Wäre nur ihr Leben in Gefahr gewesen, hätte sie die Suche nach Nathanial
eingestellt und sich einfach immer weiter vor Rom versteckt. Sie hätte mit den
Zeichen gelebt - und wäre mit ihnen gestorben. Aber Rom würde nicht aufhören,
Nathanial zu suchen, und er würde ihre Angehörigen einen nach dem anderen
umbringen, bis er ihn gefunden hatte. Setzte sie ihre Suche nach Nathanial
fort, würde Spade das womöglich mit dem Leben bezahlen müssen.
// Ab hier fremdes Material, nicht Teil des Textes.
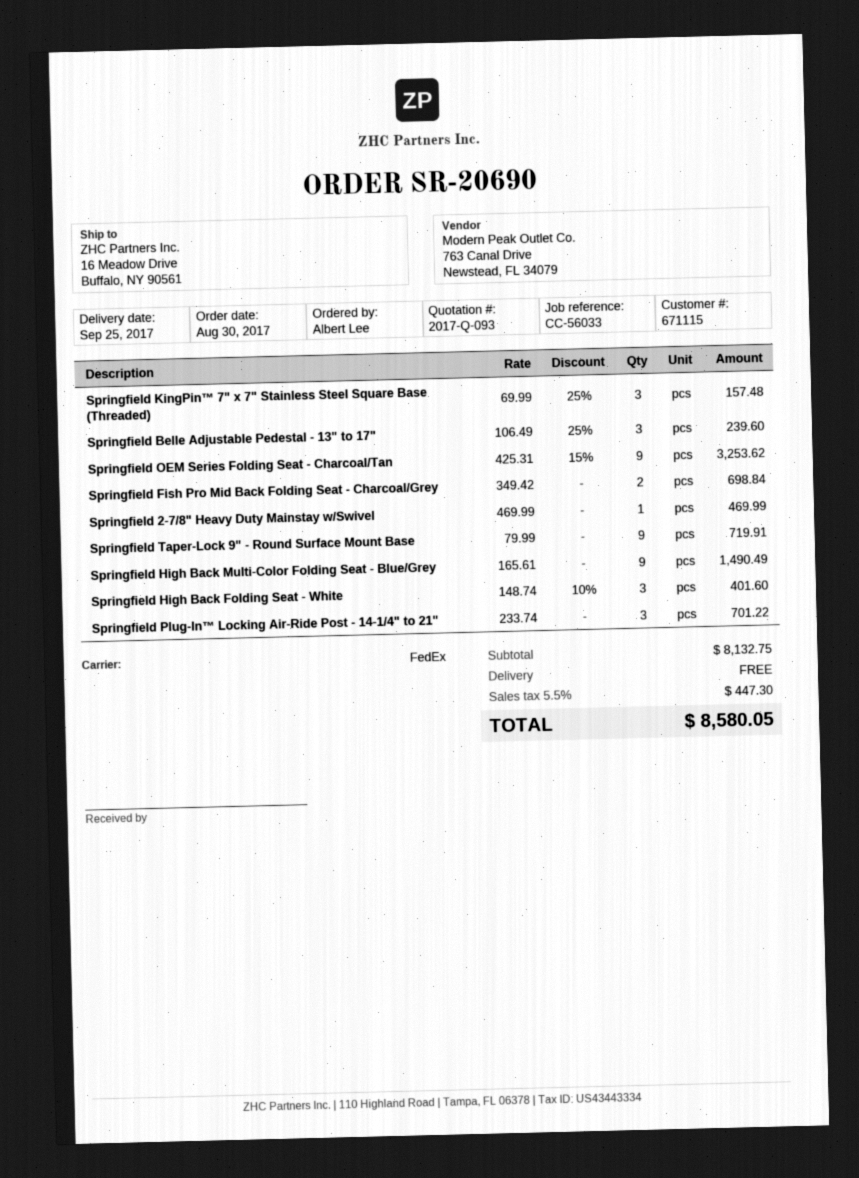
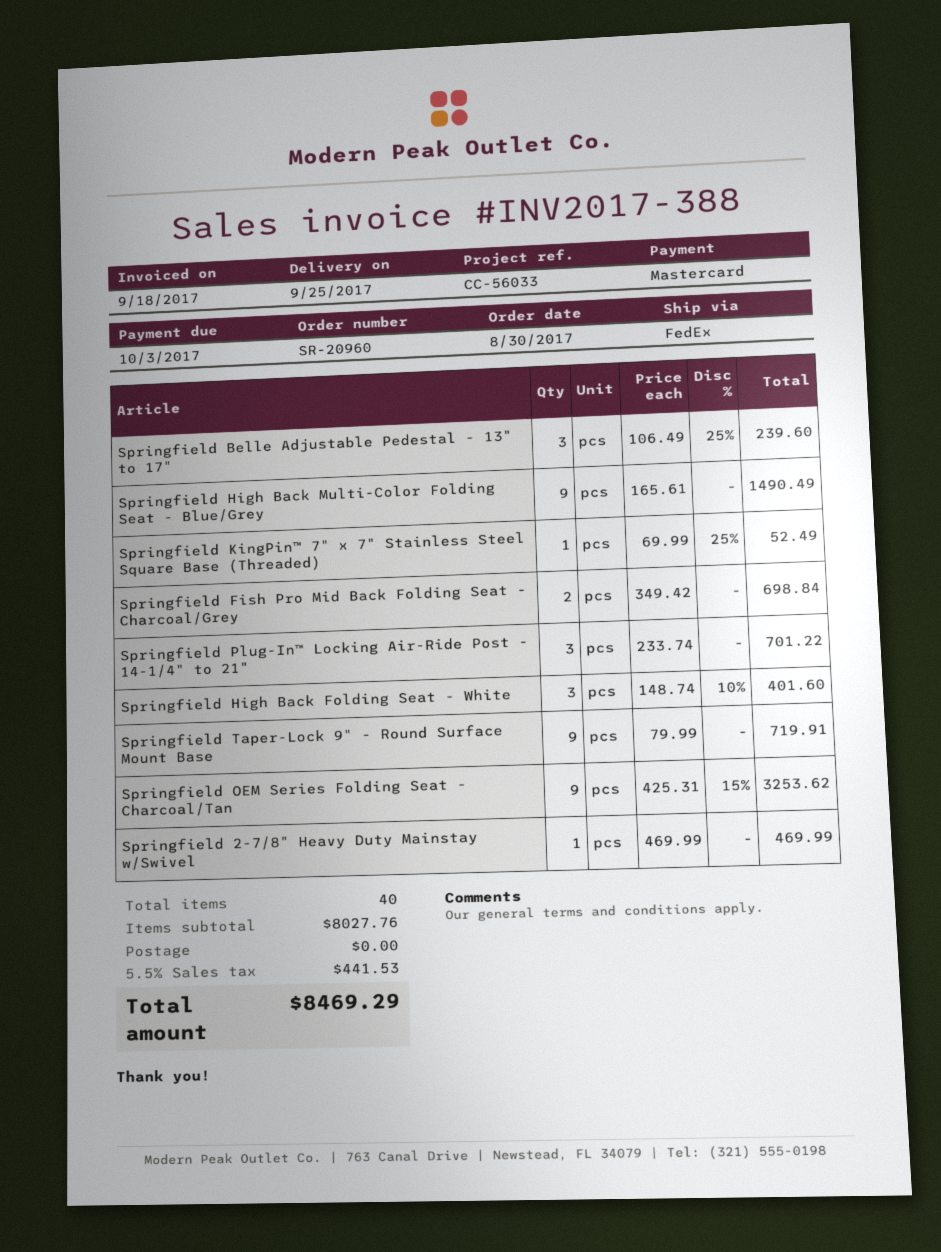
order number: SR-20690 -> SR-20960
Springfield KingPin™ 7" x 7" Stainless Steel Square Base (Threaded): 3 x 69.99 - 25% = 157.48 -> 1 x 69.99 - 25% = 52.49
subtotal: 8132.75 -> 8027.76
tax: 5.5% = 447.30 -> 5.5% = 441.53
total: 8580.05 -> 8469.29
Tat sie es
nicht, verurteilte sie ihre gesamte Familie zum Tod - und alles nur, weil
irgendeiner ihrer Vorfahren übernatürliche Kräfte hatte besitzen wollen und
sich in den Kopf gesetzt hatte, sie von einen Dämon zu erlangen.
Wer du
auch sein magst, Nathanial, dachte Denise zum hundertsten Mal, ich hasse dich wie die Pest.
Spade
holte ihr Gepäck ab, dann machten sie sich auf den Weg zum Flughafenausgang.
Draußen wurden sie zu Denises Überraschung von Alten und einem zweiten Mann erwartet,
der vermutlich ebenfalls ein Vampir war und an einem geparkten Wagen lehnte.
»Spade.«
Alten trat lächelnd vor.
Spade
umarmte den Mann kurz und reichte dem anderen ihr Gepäck. Definitiv ein Vampir,
dachte Denise, als sie sah, wie er alles mit einer Hand nahm, als wäre das eine
seiner leichtesten Übungen.
»Freut
mich, dich wiederzusehen, Denise«, begrüßte Alten sie.